No que me diz respeito, em quase 30 anos como buscador e como profissional terapeuta cruzei em meu caminho com inúmeros “ricos da luz”, gente cheia da grana, muitas delas engravatadas e trabalhando na cidade em escritórios, mas muito mais espiritualizadas e evoluídas do que muitos alternativos naturebas e muitos espiritualistas de “cenário e figurino”, super mal resolvidos e cheios de inveja e de raiva dos prósperos e dos bem sucedidos, ou seja, gente que confundiu simplicidade com pobreza.

Se você não é uma Madre Tereza, nem um Chico Xavier nem um Dalai Lama (que já estão em outro nível evolutivo), trabalhe pela sua prosperidade material, pois ela é uma expressão direta do seu poder pessoal e do seu auto valor.

E poder pessoal e auto valor são expressões de uma libido saudável forjada pelo desenvolvimento pleno e equilibrado de suas potencialidades e talentos.


ERNANI FORNARI

Um comentário:

  1. Alguns questionamentos:

    Gostei muito da parte que fala da culpa, realmente como podemos dar o que não temos? Como amar se nos sentimos culpados? De fato é contraditório! Sim, a humanidade transformou o paraíso num inferno., só se muda o externo quando se muda o interno.

    Sobre a frase "Foi a igreja quem inventou que existe uma guerra do Bem contra o Mal. Mas a função do Mal não é derrotar o Bem, é se transformar em Bem" eu diria que a função do bem não é derrotar o mal, mas jogar luz para ajuda-lo a transformar-se em bem. "Assim como a função da sombra não é apagar a Luz, e sim ser iluminada". Permita-me colocar que isto pode ser um equívoco. O que ocorre não seria algo mais assim: que a função da luz não é lutar contra a sombra, mas sim, iluminá-la?!

    Sobre Vaidade X auto valor, necessário questionarmos o seguinte: De onde nasce a vontade de "divulgar com competência e convicção" nossa imagem profissional e nosso trabalho? De onde vem o orgulho de nossas obras? A vontade de expô-las ao mundo? Não viria da necessidade em ser olhado, bem visto elogiado, aplaudido, de receber um tapinha nas costas? Como assim isso não é vaidade? Auto-estima é nada mais nada menos do que "a imagem que tenho de mim mesmo". A questão seria trocar uma auto-imagem ruim por uma boa, ou não ter imagem alguma? Isso seria possível? O que acontece quando alguém fere a imagem que tenho de mim mesmo? Não seria conflito? Digamos que eu me ache o bom e alguém diz: “você é um merda". Daí não surge conflito? O problema no mundo seria ter imagens ruins de si mesmo, ou simplesmente ter imagens?

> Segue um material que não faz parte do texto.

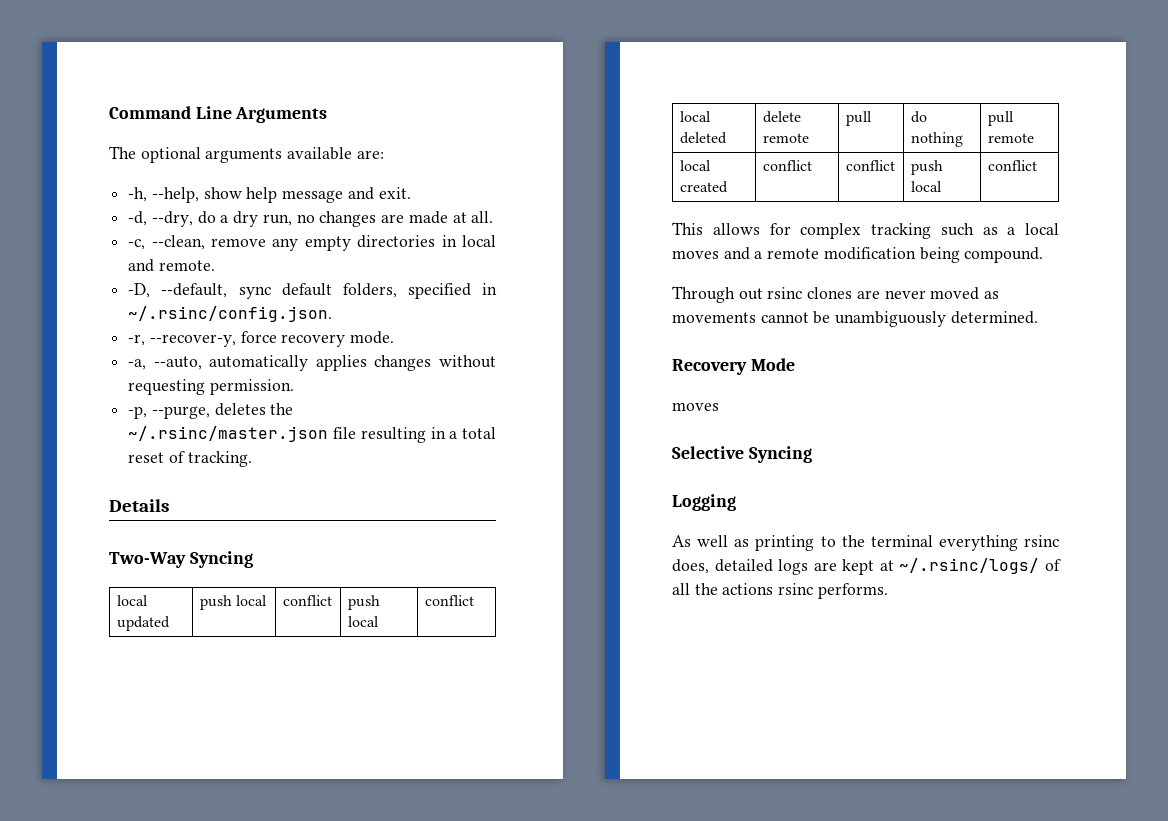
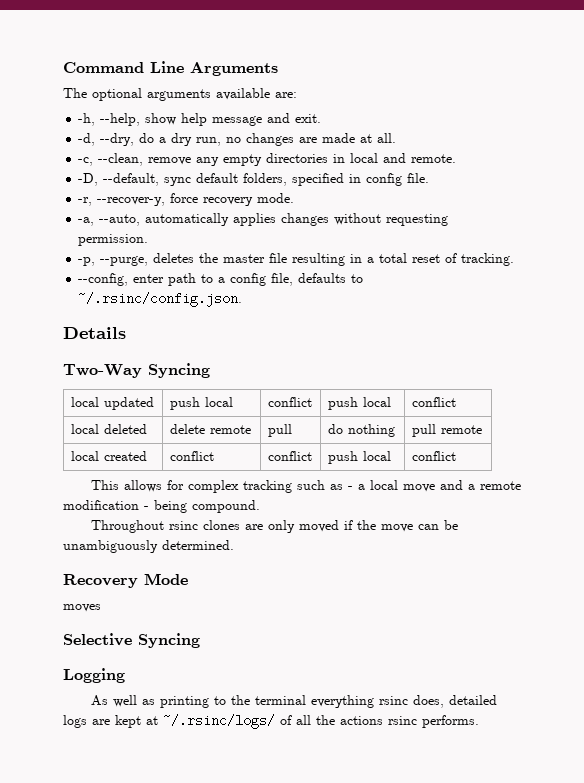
[128,306,333,322] ~/.rsinc/config.json. -> [366,173,430,186] config file.
[128,426,329,442] ~/.rsinc/master.json -> [223,254,266,263] master
(252, 459) none -> [78,273,364,286] [78,292,243,307] // --config, enter path to a config file, defaults to ~/.rsinc/config.json.
(998, 231) none -> [347,486,353,490] -
[672,250,719,259] moves -> [402,484,435,492] move
(916, 253) none -> [144,506,149,510] -
[672,286,763,303] Through out -> [90,520,164,533] Throughout
[884,287,1000,300] [672,312,809,323] never moved as movements cannot -> [267,520,439,533] only moved if the move can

    Certamente a igreja inventou que dar é mais nobre do que receber, que fazer pelo outro é mais nobre do que fazer por si e que o que é gratuito é mais bacana que o que é cobrado. Sim, dar mais que receber (e vice versa) desequilibra o sistema. Mas uma coisa é receber, outra, é "buscar receber". Considerar o outro mais importante do que eu, mantém baixa a minha "auto-estima", coloca o outro superior a mim, mas considerar o outro menos importante do que eu – eu primeiro – mantem minha auto estima auta, e auto estima auta é a imagem que faço de mim mesmo, uma imagem que se magoa quando confrontada.

    Sim, endemoniaram o dinheiro e confundiram simplicidade com pobreza, mas na real o "inferno" que vivenciamos nessa história não é o dinheiro, e sim, o sistema que faz do dinheiro um Deus. Quando dizes "trabalhe pela sua prosperidade material", eu lembro de uma frase de Jesus que é assim: Buscai primeiro o Reino de Deus, e tudo mais vos será acrescentado. "Reino de Deus", ao que vejo, nada mais é do que despertar um estado de consciência onde nos tornamos perceptivos do falso que opera em nós mesmos e com o qual nos confundimos, derivando nosso senso de ser. Perceber a inconsciência e como ela opera já é consciência, e só a partir deste estado podemos vivenciar algo dito sagrado.